07 de julho de 2026
Polícia

Adolescente é transferido para Lins

Luciana La Fortezza
| Tempo de leitura: 3 min

Um dos menores que participou do motim e que de posse de uma arma branca fez reféns durante a rebelião deflagrada na noite de anteontem na unidade da Fundação para o Bem-Estar do Menor (Febem) de Bauru foi transferido para Lins na tarde de ontem.

A informação foi confirmada pela assessoria de imprensa da Febem. De acordo com ela, a solicitação partiu do próprio interno. Ele teria se indisposto com os colegas no decorrer do tumulto por ter ameaçado com uma naifa (um pedaço de metal afiado na ponta) aqueles que estavam em seu poder.

Na opinião do rapaz, que não teve a idade divulgada, e da diretoria da unidade local, ele não teria condições de permanecer com segurança em Bauru. A Polícia Militar (PM) se responsabilizou pela escolta durante sua transferência.

Segundo fontes da própria polícia, o juiz da Vara da Infância e Juventude, Ubirajara Maintinguer, autorizou a mudança de unidade ainda na noite de anteontem, pois o rapaz seria um dos agitadores da rebelião.

Também informaram que o único interno recapturado, dos nove que fugiram da unidade, disse que os funcionários facilitaram a fuga.

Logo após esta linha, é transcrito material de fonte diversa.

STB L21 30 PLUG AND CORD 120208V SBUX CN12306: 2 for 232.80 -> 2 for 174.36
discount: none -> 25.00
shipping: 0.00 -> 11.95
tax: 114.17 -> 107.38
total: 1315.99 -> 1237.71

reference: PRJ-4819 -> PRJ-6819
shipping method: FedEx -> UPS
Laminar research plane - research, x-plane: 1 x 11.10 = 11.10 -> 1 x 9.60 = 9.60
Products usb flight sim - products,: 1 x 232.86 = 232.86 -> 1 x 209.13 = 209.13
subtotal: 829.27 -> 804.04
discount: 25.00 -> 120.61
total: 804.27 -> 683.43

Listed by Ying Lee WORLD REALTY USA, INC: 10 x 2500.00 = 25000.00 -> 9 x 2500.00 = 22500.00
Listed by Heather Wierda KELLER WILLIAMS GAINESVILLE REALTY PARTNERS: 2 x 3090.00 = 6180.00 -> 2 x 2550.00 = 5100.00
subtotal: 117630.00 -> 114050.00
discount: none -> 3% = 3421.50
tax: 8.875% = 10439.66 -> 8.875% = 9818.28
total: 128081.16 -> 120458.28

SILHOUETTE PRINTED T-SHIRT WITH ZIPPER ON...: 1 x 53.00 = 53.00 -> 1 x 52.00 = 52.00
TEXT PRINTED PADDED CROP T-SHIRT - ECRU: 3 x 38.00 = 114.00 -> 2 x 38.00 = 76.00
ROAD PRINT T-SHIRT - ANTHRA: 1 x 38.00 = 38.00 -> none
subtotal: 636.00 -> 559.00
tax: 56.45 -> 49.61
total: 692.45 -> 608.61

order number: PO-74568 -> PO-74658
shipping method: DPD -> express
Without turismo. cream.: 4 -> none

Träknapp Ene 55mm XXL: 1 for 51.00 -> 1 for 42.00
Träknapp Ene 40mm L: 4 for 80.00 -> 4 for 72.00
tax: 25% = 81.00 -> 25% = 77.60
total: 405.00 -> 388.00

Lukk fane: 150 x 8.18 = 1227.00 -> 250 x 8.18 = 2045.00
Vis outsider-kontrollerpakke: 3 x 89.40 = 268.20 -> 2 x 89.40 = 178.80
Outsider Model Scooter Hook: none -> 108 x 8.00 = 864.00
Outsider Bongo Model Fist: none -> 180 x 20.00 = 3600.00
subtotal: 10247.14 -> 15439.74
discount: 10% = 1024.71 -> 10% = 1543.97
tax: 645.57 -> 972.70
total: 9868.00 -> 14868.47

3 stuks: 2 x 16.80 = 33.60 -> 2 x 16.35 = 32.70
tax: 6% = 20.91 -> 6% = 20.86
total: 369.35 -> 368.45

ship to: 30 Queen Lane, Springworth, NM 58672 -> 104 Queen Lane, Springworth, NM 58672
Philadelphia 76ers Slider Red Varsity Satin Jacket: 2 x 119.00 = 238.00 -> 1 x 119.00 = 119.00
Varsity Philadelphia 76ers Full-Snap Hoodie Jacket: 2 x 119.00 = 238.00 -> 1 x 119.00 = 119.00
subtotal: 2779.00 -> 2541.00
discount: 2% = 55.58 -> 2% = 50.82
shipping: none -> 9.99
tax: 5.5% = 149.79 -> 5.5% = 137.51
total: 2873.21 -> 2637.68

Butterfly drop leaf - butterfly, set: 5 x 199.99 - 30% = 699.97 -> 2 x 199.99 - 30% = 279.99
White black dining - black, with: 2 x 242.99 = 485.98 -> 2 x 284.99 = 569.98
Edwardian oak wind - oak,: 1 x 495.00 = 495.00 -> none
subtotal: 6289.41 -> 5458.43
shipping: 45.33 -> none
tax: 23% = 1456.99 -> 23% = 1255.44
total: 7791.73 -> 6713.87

O adolescente não quis falar com a equipe do JC.

Três servidores da Febem foram procurados pela reportagem para comentar a denúncia, mas se recusaram a prestar qualquer depoimento. Alegaram não dispor de autorização para falar com o jornal. Contudo, a assessoria de imprensa do Sindicato dos Trabalhadores em Entidades de Assistência ao Menor e à Família do Estado de São Paulo (Sintraemfa) refutou a acusação.

Para a entidade, que não havia recebido queixas por parte dos funcionários devido ao tumulto de anteontem, a afirmação do menor é uma inverdade. A entidade defende a impossibilidade dos servidores tomarem atitudes desta natureza e rechaça qualquer depoimento que coloque em dúvida a idoneidade daqueles que trabalham na Febem.

Novo registro

Na tarde de ontem, três funcionários da unidade de Bauru registraram um outro boletim de ocorrência na Delegacia de Infância e Juventude (Diju). O primeiro foi lavrado ainda na madrugada de ontem, após o encerramento do motim. Segundo o documento, eles foram vítimas de ameaça e agressão.

Consta na ocorrência que no domingo à noite, um dos funcionários estava no pátio da Febem, junto com outros dois colegas, para recolher os adolescentes, quando foi rendido por internos.

Um dos três conseguiu escapar e comunicou o ocorrido a outros funcionários. Em seguida, os menores teriam saído pelo pátio com as camisetas enroladas na cabeça e, ameaçando com ferros afiados, pediram para que a vítima e um outro colega se dirigissem sem reagir para o módulo 2, quarto 2. Os dois ficaram trancados no local por aproximadamente 2h30.

De acordo com o boletim, os adolescentes diziam em voz alta que a “bronca” não era com os trabalhadores, mas com outros menores. Porém, uma das vítimas permaneceu com uma naifa apontada contra seu abdome e teve o seu pescoço apertado pelos internos, que tinham como intenção assustar os demais.

Nesse meio tempo, um dos adolescentes acalmou os colegas, disse que não precisava machucá-los e mandou a vítima para o mesmo módulo 2. Posteriormente, os funcionários receberam ameaças de morte, até que se consumou a negociação e todos foram libertados.

Uma das vítimas ressalta que chegou a ficar sufocado com as “gravatas” que recebeu e que no momento que tentava negociar com os internos teve as costas golpeadas por socos e pauladas. Após o registro do boletim de ocorrência, os trabalhadores seriam encaminhados ao Instituto Médico Legal (IML), onde fariam exame de corpo de delito.